Frenetik : le nouveau vent de folie qui souffle sur Bruxelles

L'histoire commence il y a 10 ans à Bruxelles, d'abord au centre puis plus au nord, à Evere quand son cousin lui tend le micro. Le feeling est instantané, naturel comme si le jeune (futur rappeur) du nom de Frenetik avait embrassé son destin ou la lanterne qui allait guider sa vie. Conscient et éveillé Frenetik fait un constat clair, précis et limpide :

"Peut-être que demain je vais me réveiller et je n'aurais plus jamais l'inspiration"

Pour lui, la musique c'est avant tout une question de survie, il y consacre toute son énergie et rappe comme si c'était la dernière fois. Frenetik a des choses à dire, car il sait pertinemment que la musique rassemble. Il ambitionne d'utiliser le pouvoir que lui offre la musique, pour faire voyager et rassembler des personnes de tous horizons.

La musique comme exutoire

"La musique m'a sauvée, car le temps que j'y consacrais était du temps en moins à trainer dans la rue"

Il enchaîne les freestyles dans la rue, solo ou en groupe avec pour objectif d'améliorer son art, après avoir monté son groupe NSY (Nouvelle Source d'Ypérite) dont le but était d'apporter un nouveau mouvement hip-hop durable & tendance à la capitale Belge. Les semaines passent et son travail paye, les dizaines de milliers de vues s'enchaînent et la rue bruxelloise se reconnait dans le mouvement NSY.

Sa soif d'écriture, d'expression et de partage le pousse à vouloir se lancer en solo avec le morceau "Elle voudrait" sorti le 21 avril 2016. Lancé dans sa quête il se met à parcourir Bruxelles, c'est là qu'il rencontre l'équipe Jeune Boss Records, avec qui, il partage une vision commune de la liberté artistique ainsi que la volonté de faire de Bruxelles le nouveau visage du rap francophone.
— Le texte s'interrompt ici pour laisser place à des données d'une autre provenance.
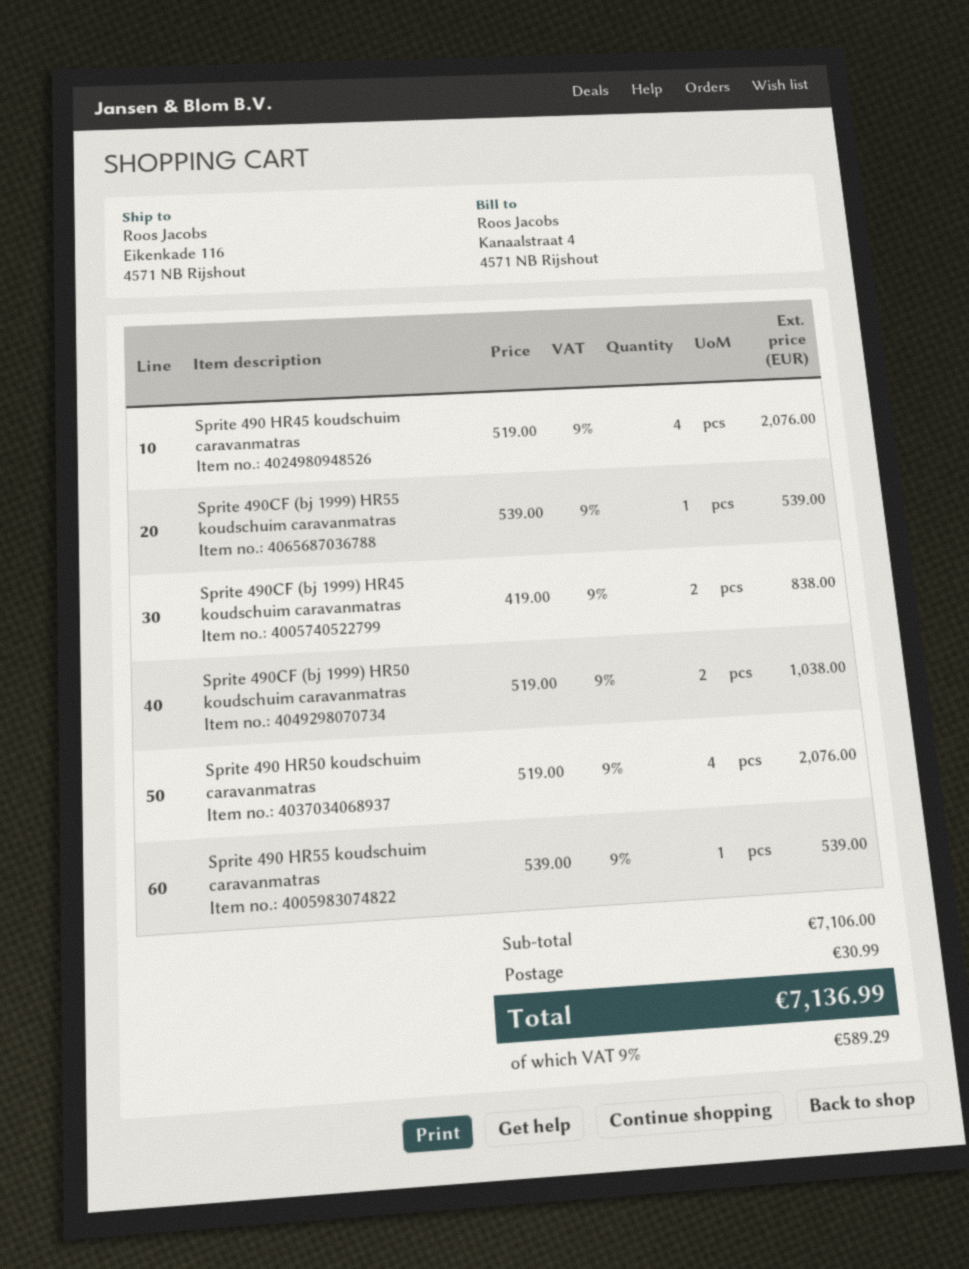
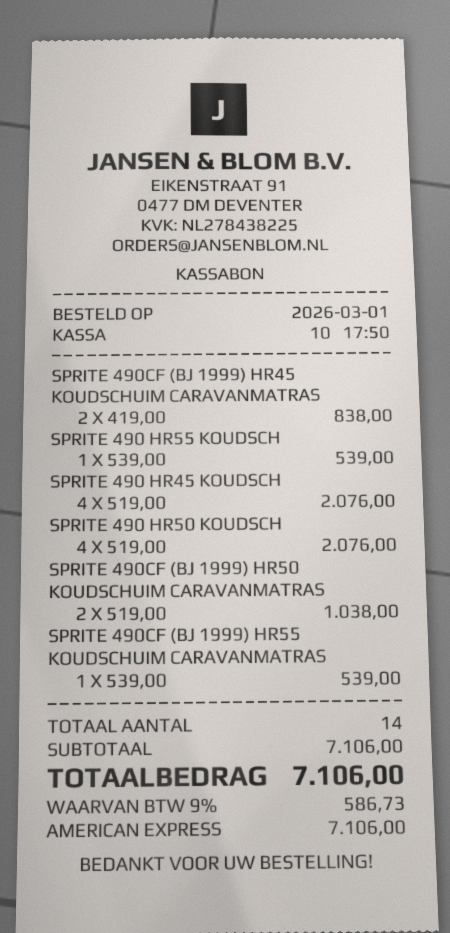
shipping: 30.99 -> none
tax: 9% = 589.29 -> 9% = 586.73
total: 7136.99 -> 7106.00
L'équipe décide de s'isoler afin de préparer au mieux la suite et en 2018 nous assistons à la renaissance de Frenetik avec deux morceaux "La matrice" et "Santa Maria" qui parlent d'eux-mêmes, où on constate la maturité qu'a prise l'artiste, une voix grave maîtrisée à la perfection, un flow percutant et énervé sans oublier ses rimes tranchantes :

"Mes phrases commencent par des majuscules et se terminent par des points de sutures " - La matrice

On peut voir sa détermination à travers son regard froid et précis, mais également toute la créativité de ceux qui l'entourent à travers des clips originaux et entrainants grâce au charisme qu'impose Frenetik.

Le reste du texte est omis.